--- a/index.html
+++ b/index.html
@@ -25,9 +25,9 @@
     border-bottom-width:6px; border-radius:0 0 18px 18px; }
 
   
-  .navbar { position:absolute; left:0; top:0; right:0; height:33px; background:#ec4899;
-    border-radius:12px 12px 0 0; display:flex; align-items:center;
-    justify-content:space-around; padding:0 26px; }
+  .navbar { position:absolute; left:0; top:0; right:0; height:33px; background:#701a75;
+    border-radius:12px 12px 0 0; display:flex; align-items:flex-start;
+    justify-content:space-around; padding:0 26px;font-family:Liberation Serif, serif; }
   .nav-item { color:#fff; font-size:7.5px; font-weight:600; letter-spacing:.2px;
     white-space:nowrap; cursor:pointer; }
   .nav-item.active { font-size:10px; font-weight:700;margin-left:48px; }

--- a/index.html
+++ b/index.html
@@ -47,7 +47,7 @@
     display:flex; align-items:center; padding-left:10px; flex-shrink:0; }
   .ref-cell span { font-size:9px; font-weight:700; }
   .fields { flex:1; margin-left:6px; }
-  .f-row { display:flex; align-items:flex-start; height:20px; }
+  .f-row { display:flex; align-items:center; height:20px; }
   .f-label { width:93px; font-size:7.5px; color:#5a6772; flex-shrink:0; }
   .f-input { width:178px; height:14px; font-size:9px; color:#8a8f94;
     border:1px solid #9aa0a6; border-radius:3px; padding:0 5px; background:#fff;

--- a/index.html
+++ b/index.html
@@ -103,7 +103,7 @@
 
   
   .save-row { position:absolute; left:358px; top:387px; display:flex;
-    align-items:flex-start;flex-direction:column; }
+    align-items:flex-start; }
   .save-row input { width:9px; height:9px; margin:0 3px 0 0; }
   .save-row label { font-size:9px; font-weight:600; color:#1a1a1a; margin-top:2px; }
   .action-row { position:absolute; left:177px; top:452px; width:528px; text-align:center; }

# # # # # # #

WHAT YOU NEED TO DO:
Using the entries above, give again exactly the lines from the line holding "0; display:flex; align-items:flex-start;" through the line holding "font-size:7.5px; font-weight:600; letter-spacing:.2px;". Include both end lines and nothing else.

SOLUTION TO THIS PROBLEM:
+    border-radius:12px 12px 0 0; display:flex; align-items:flex-start;
+    justify-content:space-around; padding:0 26px;font-family:Liberation Serif, serif; }
   .nav-item { color:#fff; font-size:7.5px; font-weight:600; letter-spacing:.2px;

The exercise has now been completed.